Just look at the millions Solidarity spends in courts in order to challenge affirmative action to see what I am talking about. In the current political configuration, the majoritarian power of the ballot has become a mirage. Money, the market and the economy run this country.

Without money our political rights – and the values on which our society is founded – have become a joke for people like him.

It has given them the kind of power that has translated in to political capital that they use to scuttle progressive and redistributive policies.

Roodt’s propaganda, which is spewed with abundant nonchalance, is also used quite often to hype poor white South Africans into hysteria and to oppose the government’s redistributive policies.

To them these are just part of black revenge against white South Africans. Their indifference and indignation about black poverty and its relationship to apartheid is one of the reasons why we have xenophobia in the first place.

But enough of fools who take themselves too serious for anybody’s liking.

Let me address myself to more important South Africans like King Goodwill Zwelithini kaNyangayezizwe Zulu. Ndabezitha! Hlanga Lomhlabathi! (Your Royal Highness).

I am a humble descendent of the Dlamini clan.

I am told that my great-great grandfathers, Mbilini kaMswati and Mthakathi kaVukayibambe Dlamini Nkosi fought in some of your greatest battles in defence of our future.

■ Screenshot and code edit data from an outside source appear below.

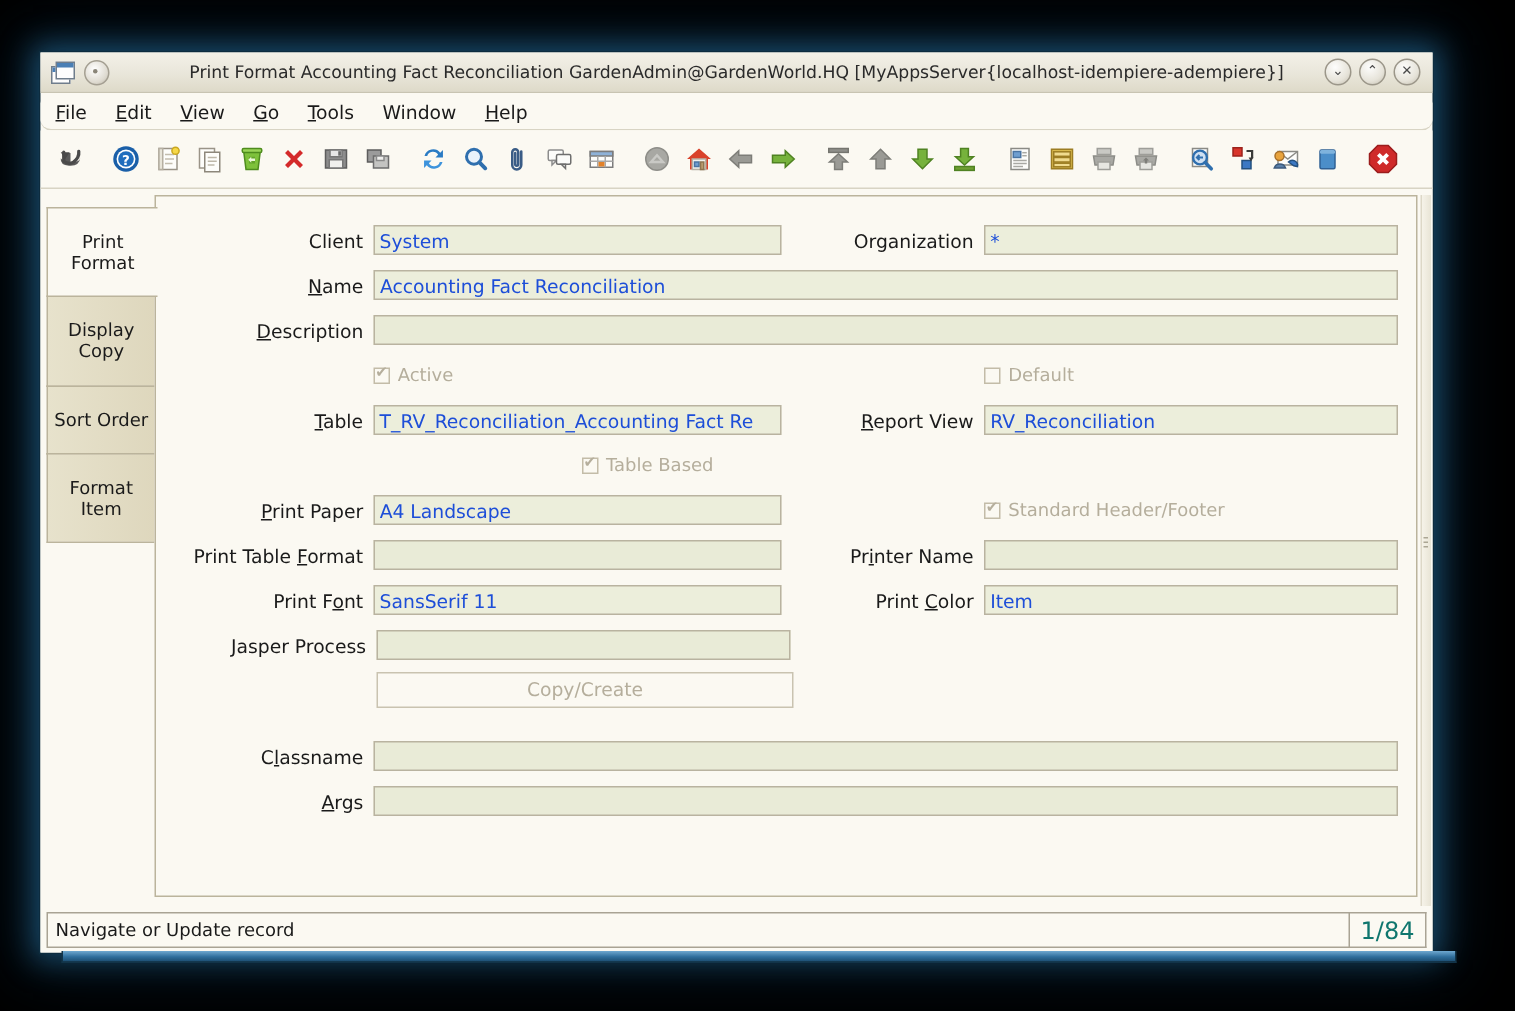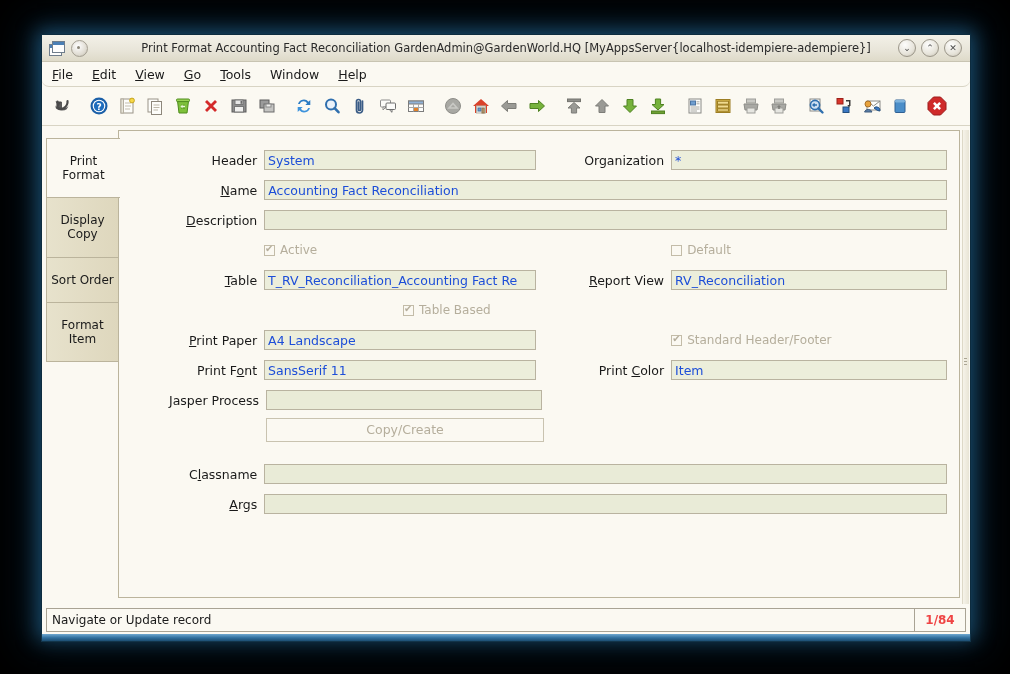"Print Format Accounting Fact" #window { left: 41px -> 26px }
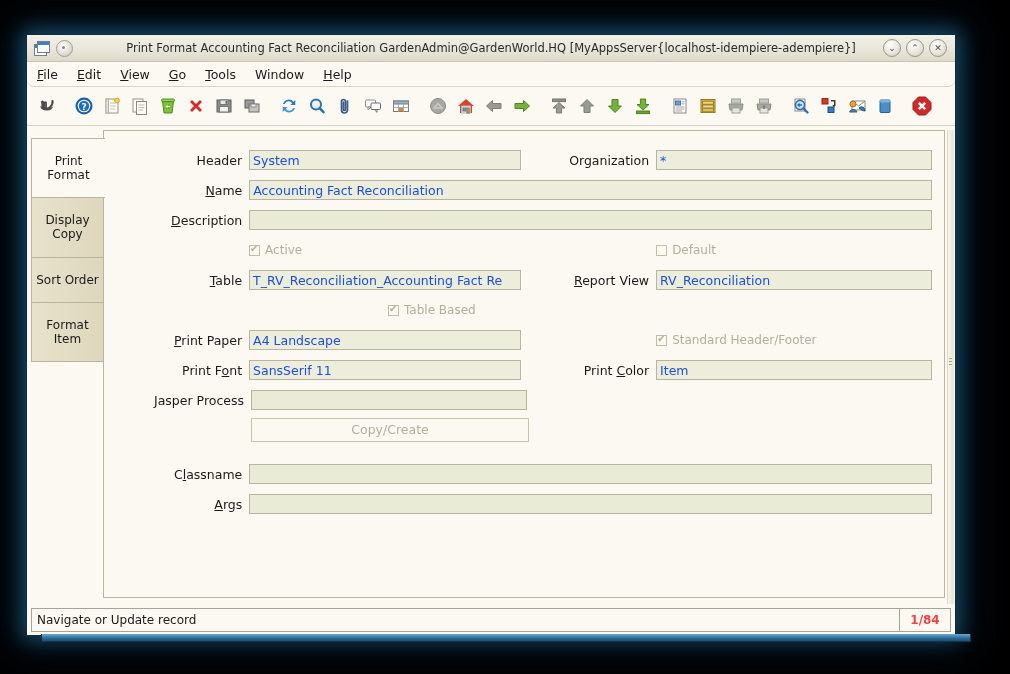"Header" div.lbl { text: Header -> Client }
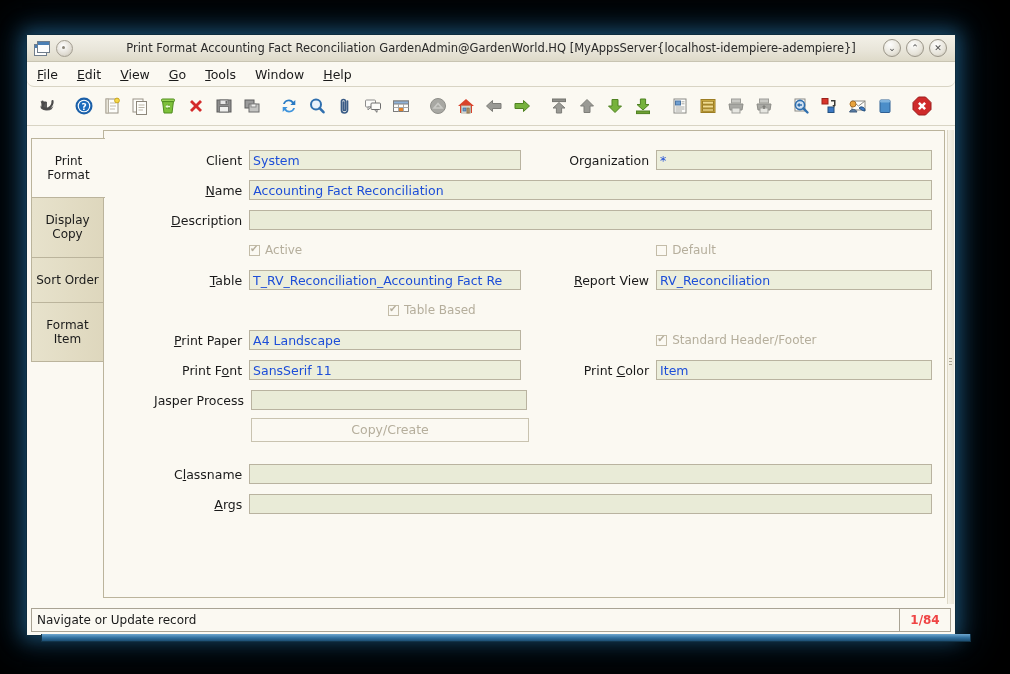"Print Table Format" div.row { html: none -> <div> <div>Print Table <u>F</u>ormat</div> <div></div> <div>Pr<u>i</u>nter Name</div> <div></div> </div> }
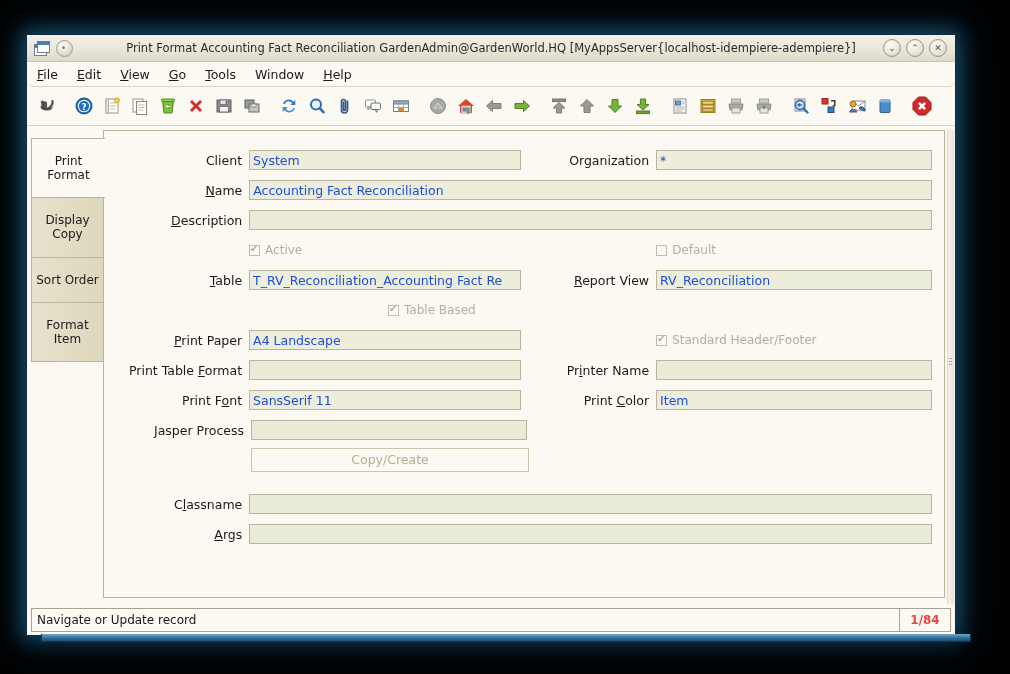"1/84" #status-count { color: #ef4444 -> #0f766e; font-size: 12px -> 16px; font-weight: bold -> none }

They call you Ngangezwelakhe because your lands stretch from the seas to the four corners of the winds, which is the reason why I do not bother myself about what you may or may not have said in Pongola two weeks ago.

On Monday, as you stood tall at Mabhida stadium, I felt the little bit of pride that I still have grow as you called on all your subjects to the defence of foreign nationals. Your mouth that tells no lies showed me the kind of a leader you are.

I remembered Chief Mangosuthu Buthelezi asking the nation to spare a thought for AU’s Nkosazana Dlamini-Zuma as she answers questions in Addis Ababa. Suddenly, I realised that wasting my time on Roodt and his small group of cronies is just that – wasting time.

And that those who use nyaope addicts to vent their jealousy at foreign-owned shops in the townships do not represent me.